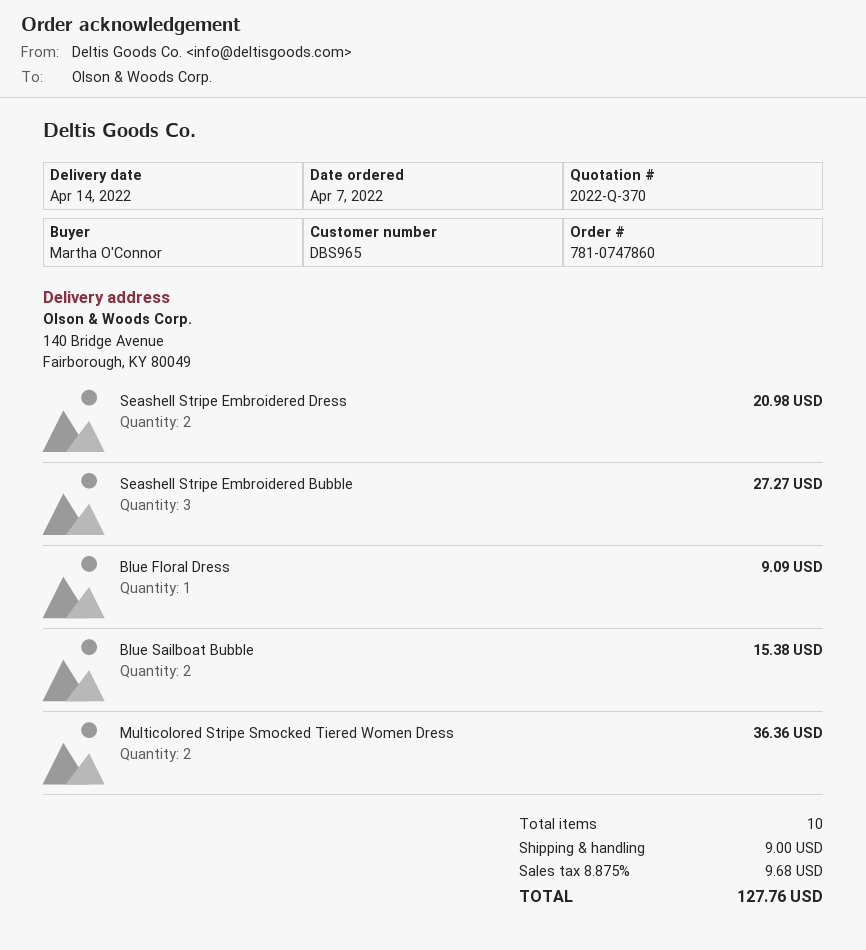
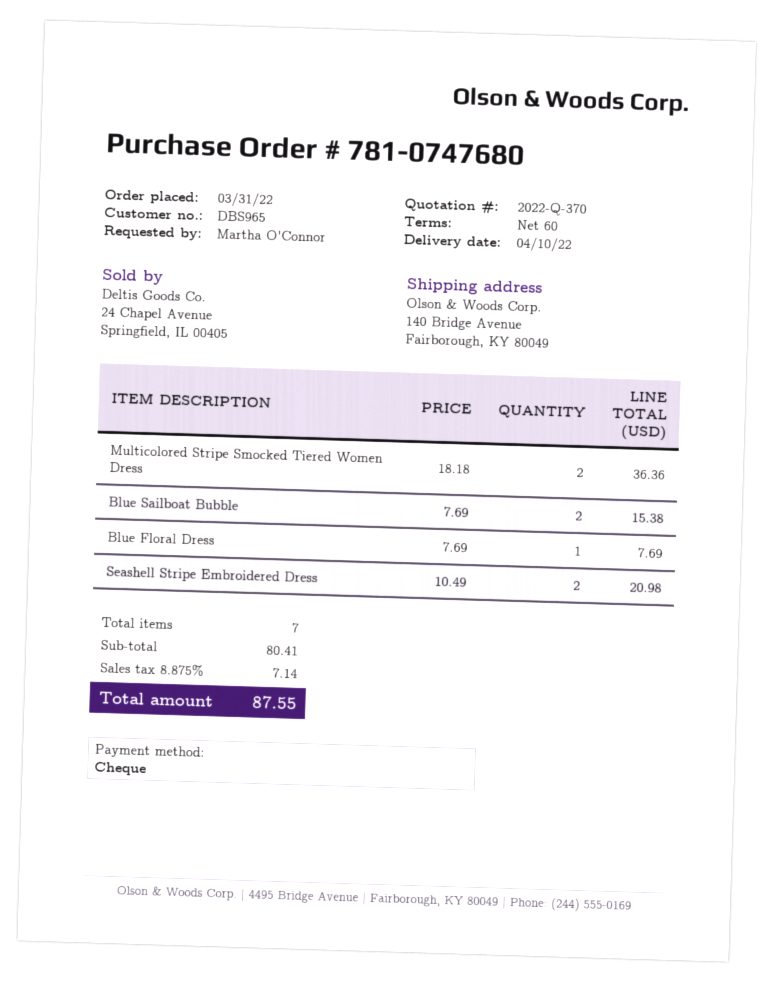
order number: 781-0747860 -> 781-0747680
order date: 2022-04-07 -> 2022-03-31
delivery date: 2022-04-14 -> 2022-04-10
Seashell Stripe Embroidered Bubble: 3 for 27.27 -> none
Blue Floral Dress: 1 for 9.09 -> 1 for 7.69
total quantity: 10 -> 7
shipping: 9.00 -> none
tax: 8.875% = 9.68 -> 8.875% = 7.14
total: 127.76 -> 87.55

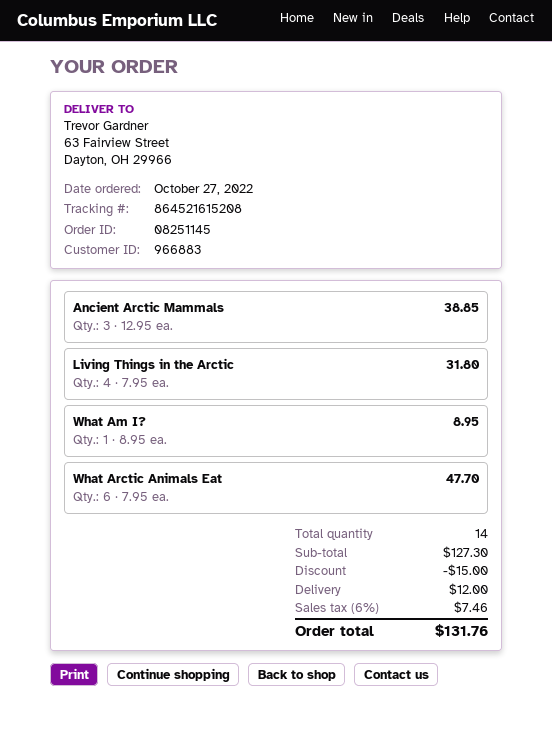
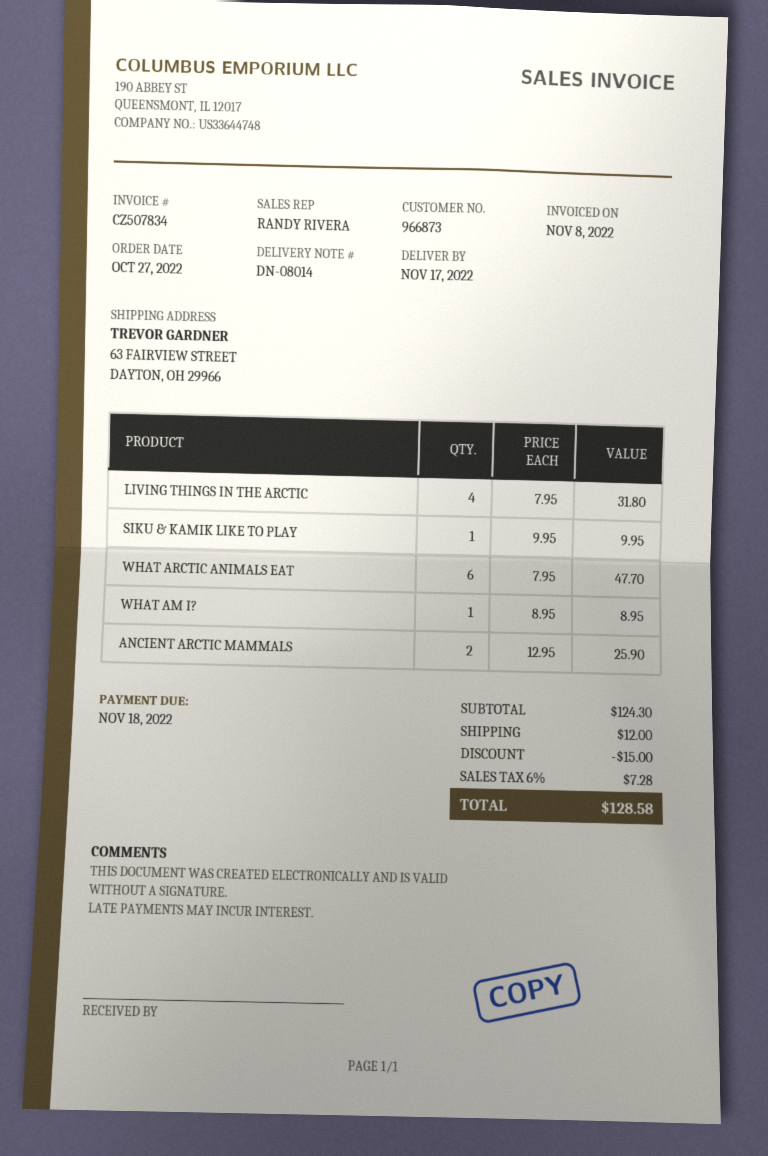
customer number: 966883 -> 966873
Ancient Arctic Mammals: 3 x 12.95 = 38.85 -> 2 x 12.95 = 25.90
SIKU & KAMIK LIKE TO PLAY: none -> 1 x 9.95 = 9.95
subtotal: 127.30 -> 124.30
tax: 6% = 7.46 -> 6% = 7.28
total: 131.76 -> 128.58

--- Exercise aim ---
Every line above with the word "none" is to be copied out.

--- Solution to this task ---
Seashell Stripe Embroidered Bubble: 3 for 27.27 -> none
shipping: 9.00 -> none
SIKU & KAMIK LIKE TO PLAY: none -> 1 x 9.95 = 9.95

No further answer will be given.